> **Work instructions**: Your answer must consist solely of the lines from the start of the entries below through the line with "and often not very customizable.", unchanged.

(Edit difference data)
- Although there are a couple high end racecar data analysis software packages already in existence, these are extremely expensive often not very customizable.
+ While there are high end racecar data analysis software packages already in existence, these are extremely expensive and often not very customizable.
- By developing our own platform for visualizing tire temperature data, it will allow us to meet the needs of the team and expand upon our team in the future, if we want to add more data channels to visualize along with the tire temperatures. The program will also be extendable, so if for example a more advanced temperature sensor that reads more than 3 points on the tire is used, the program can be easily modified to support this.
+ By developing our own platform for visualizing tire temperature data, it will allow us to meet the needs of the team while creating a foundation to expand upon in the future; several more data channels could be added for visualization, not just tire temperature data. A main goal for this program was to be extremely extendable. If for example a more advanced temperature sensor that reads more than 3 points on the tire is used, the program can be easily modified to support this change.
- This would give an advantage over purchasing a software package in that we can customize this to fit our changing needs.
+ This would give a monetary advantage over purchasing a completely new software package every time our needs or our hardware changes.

> **Output for this task**:
- Although there are a couple high end racecar data analysis software packages already in existence, these are extremely expensive often not very customizable.
+ While there are high end racecar data analysis software packages already in existence, these are extremely expensive and often not very customizable.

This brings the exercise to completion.